New research has found that COVID vaccination offers long-lasting protection from the worst outcomes of infection. The research has been published in the 'New England Journal of Medicine'. The emergence of the Delta and Omicron variants had raised questions about whether breakthrough infections are caused by waning immunity or by the more transmissible variants. Results of the study suggested that declining immunity is responsible for breakthrough infections, but vaccines maintained protection from hospitalisation and severe disease nine months after getting the first shot.
"The primary takeaway message from our study is that unvaccinated people should get vaccinated right away," said lead study author Danyu Lin, PhD, Dennis Gillings Distinguished Professor of Biostatistics at the UNC Gillings School of Global Public Health. "The results of our study also underscore the importance of booster shots, especially for older adults," Lin added.
"Unlike previous studies, we estimated the vaccine effectiveness in reducing the current risks of COVID-19, hospitalization, and death as a function of time elapsed since the first dose," Lin continued. "This information is critically important in determining the need for and the optimal timing of booster vaccination," Lin added.
The study found that the effectiveness of the Pfizer and Moderna mRNA vaccines in reducing the risk of COVID-19 reached a peak of about 95 per cent two months after the first dose and then gradually declined. At seven months, the Pfizer vaccine dropped to 67 per cent effectiveness, compared to the Moderna vaccine, which maintained 80 per cent effectiveness. Among early recipients of the two mRNA vaccines, effectiveness dropped dramatically from mid-June to mid-July, when the delta variant was surging. Effectiveness for the Johnson & Johnson adenovirus vaccine was 75 per cent at one month after injection and fell to 60 per cent after five months.

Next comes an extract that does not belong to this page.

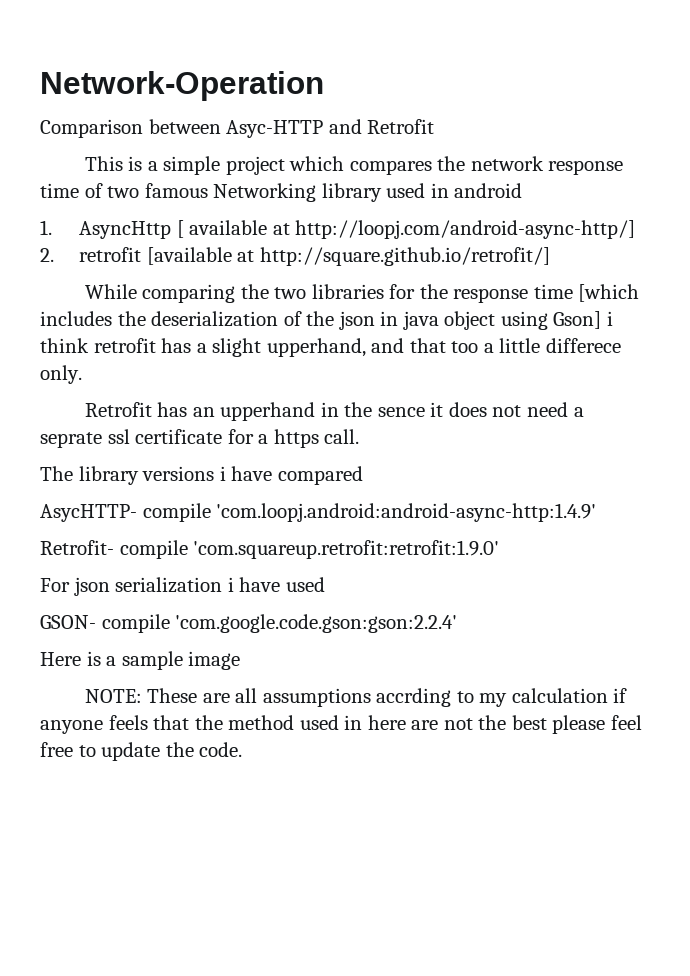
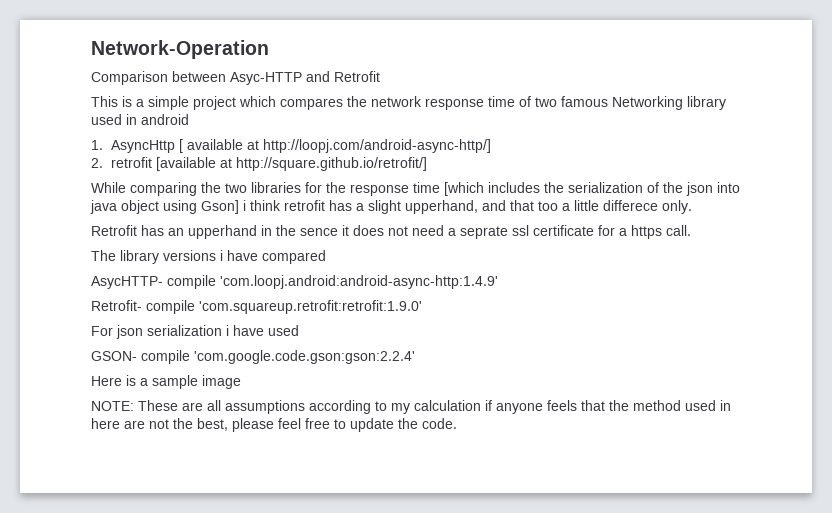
[151,311,279,327] deserialization -> [568,182,643,193] serialization
[380,311,399,326] in -> [717,182,740,193] into
[376,688,452,707] accrding -> [309,400,371,414] according
[511,715,547,730] best -> [197,418,228,431] best,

All three vaccines were effective at keeping people out of the hospital due to severe COVID-19. Effectiveness of the Pfizer vaccine reached a peak of 96 per cent at two months and remained around 90 per cent at seven months; effectiveness of the Moderna vaccine reached a peak of 97 per cent at two months and remained at 94 per cent at seven months. The effectiveness of the Johnson & Johnson vaccine reached a peak of 86 per cent at two months and was higher than 80 per cent through six months. For all three vaccines, effectiveness against death was higher than that of hospitalization.
"Because the majority of the vaccines in the U.S. were administered more than seven months ago and only a small percentage of the population has received boosters, waning immunity is likely contributing to the breakthrough infections with the omicron variant," Lin said.
Meanwhile, everyone age 5 and older are eligible for a COVID-19 vaccine. Those ages 18 and up should get a booster shot.